Although the data below contains pictures, please reproduce only its words, exactly.

MATERIAL TO PROCESS »
Start of Block
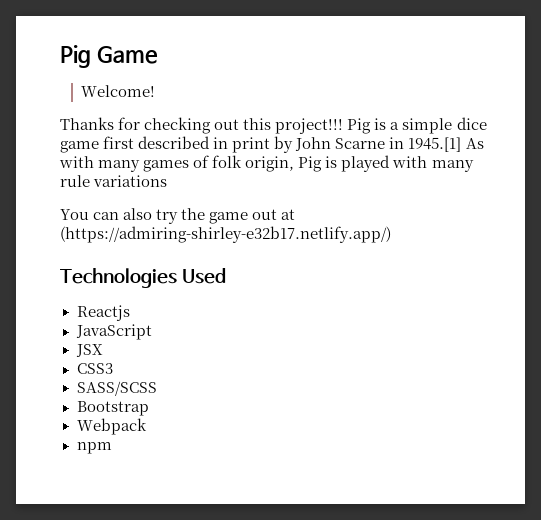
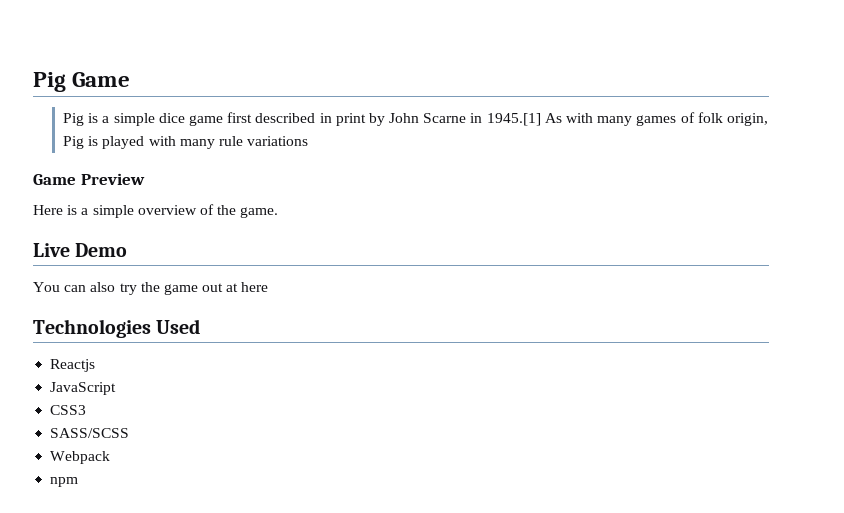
- Welcome!
- Thanks for checking out this project!!!
+ Game Preview
+ Here is a simple overview of the game.
+ Live Demo
- You can also try the game out at (https://admiring-shirley-e32b17.netlify.app/)
+ You can also try the game out at here
- JSX
- Bootstrap

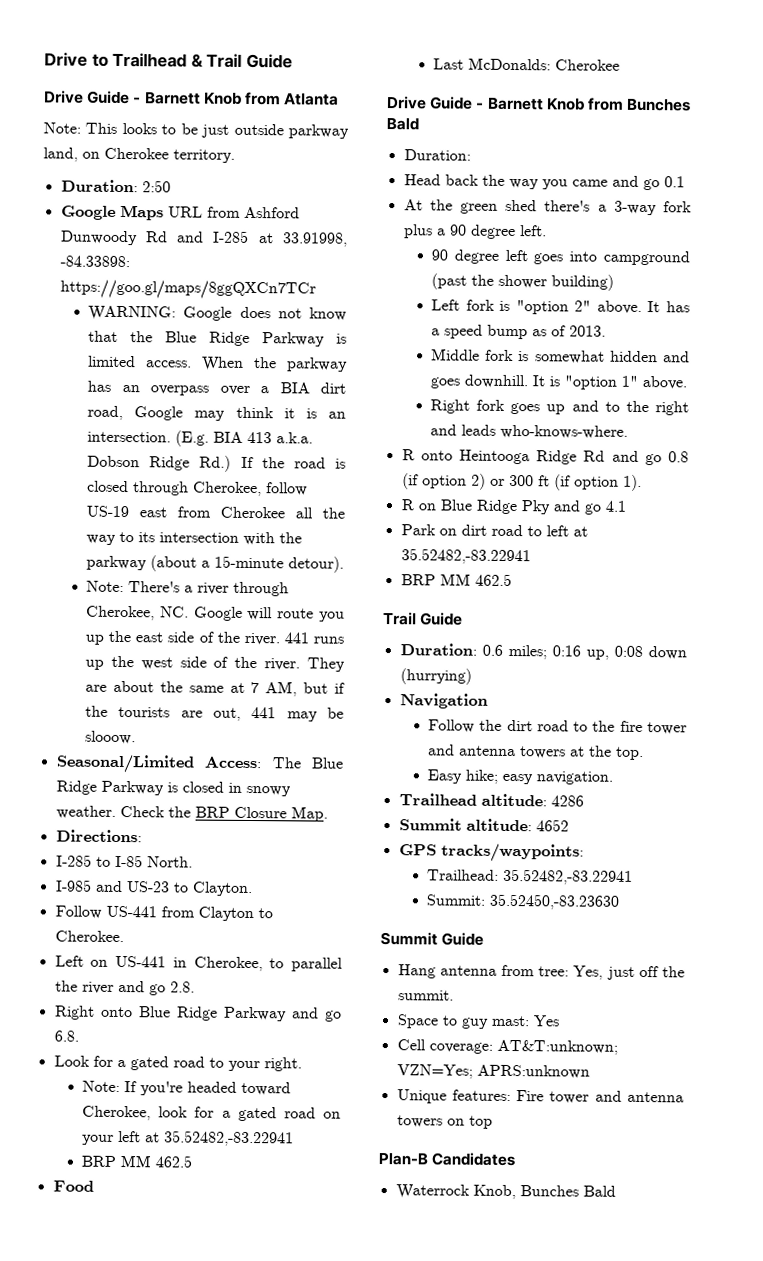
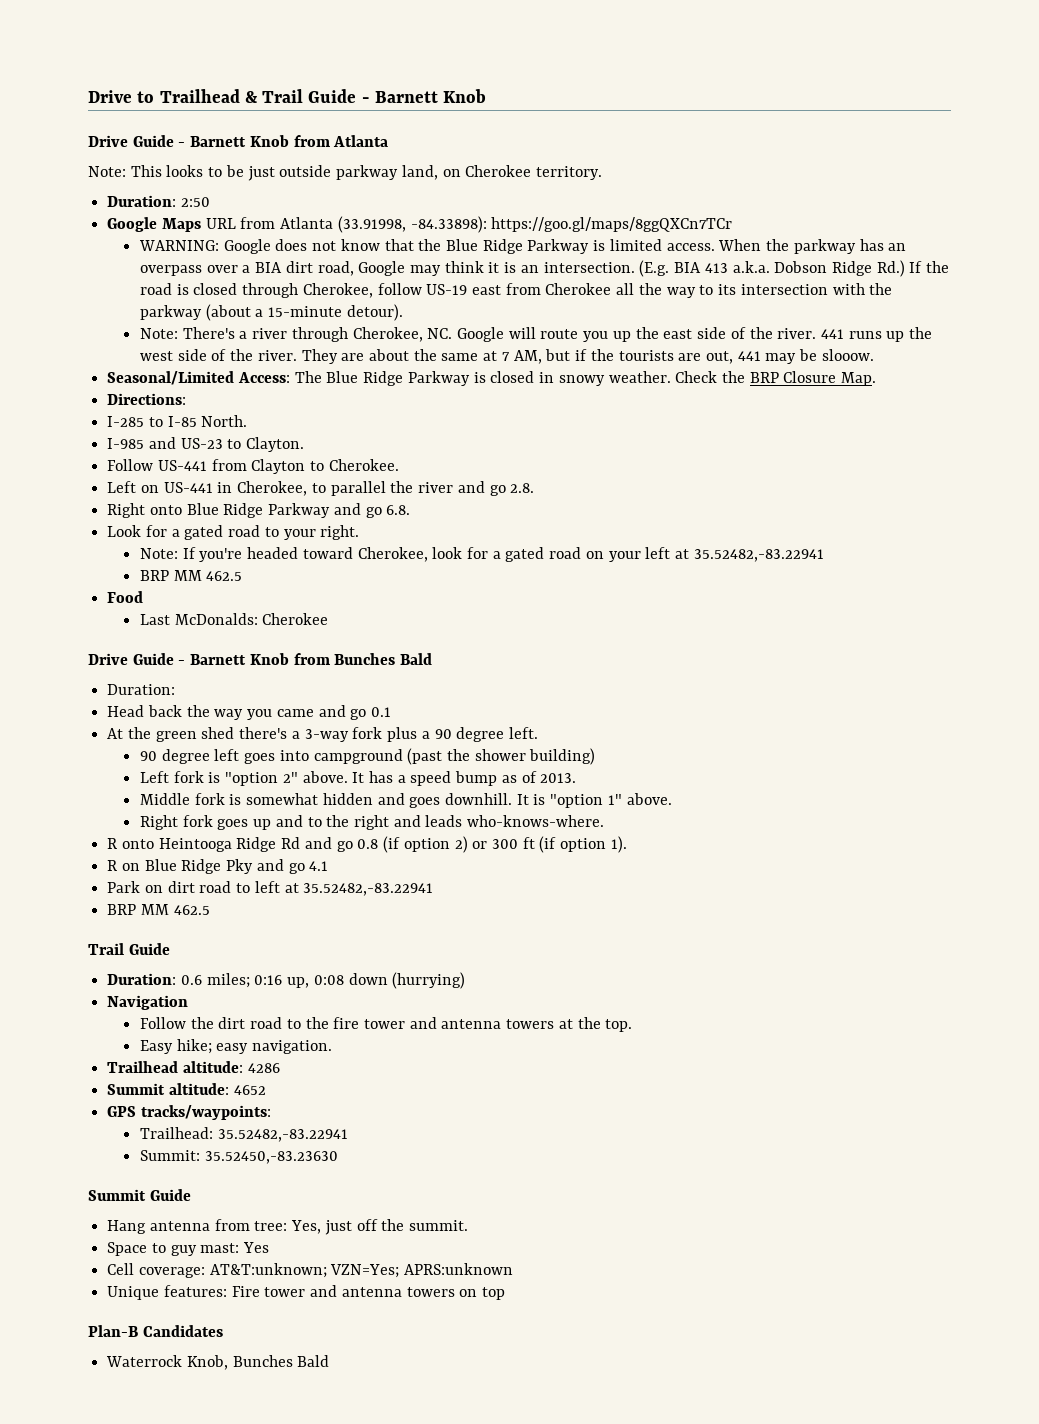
- Drive to Trailhead & Trail Guide
+ Drive to Trailhead & Trail Guide - Barnett Knob
- Google Maps URL from Ashford Dunwoody Rd and I-285 at 33.91998, -84.33898: https://goo.gl/maps/8ggQXCn7TCr
+ Google Maps URL from Atlanta (33.91998, -84.33898): https://goo.gl/maps/8ggQXCn7TCr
End of Block
SOLUTION FOR THIS PROBLEM »
- Welcome!
- Thanks for checking out this project!!!
+ Game Preview
+ Here is a simple overview of the game.
+ Live Demo
- You can also try the game out at (https://admiring-shirley-e32b17.netlify.app/)
+ You can also try the game out at here
- JSX
- Bootstrap

- Drive to Trailhead & Trail Guide
+ Drive to Trailhead & Trail Guide - Barnett Knob
- Google Maps URL from Ashford Dunwoody Rd and I-285 at 33.91998, -84.33898: https://goo.gl/maps/8ggQXCn7TCr
+ Google Maps URL from Atlanta (33.91998, -84.33898): https://goo.gl/maps/8ggQXCn7TCr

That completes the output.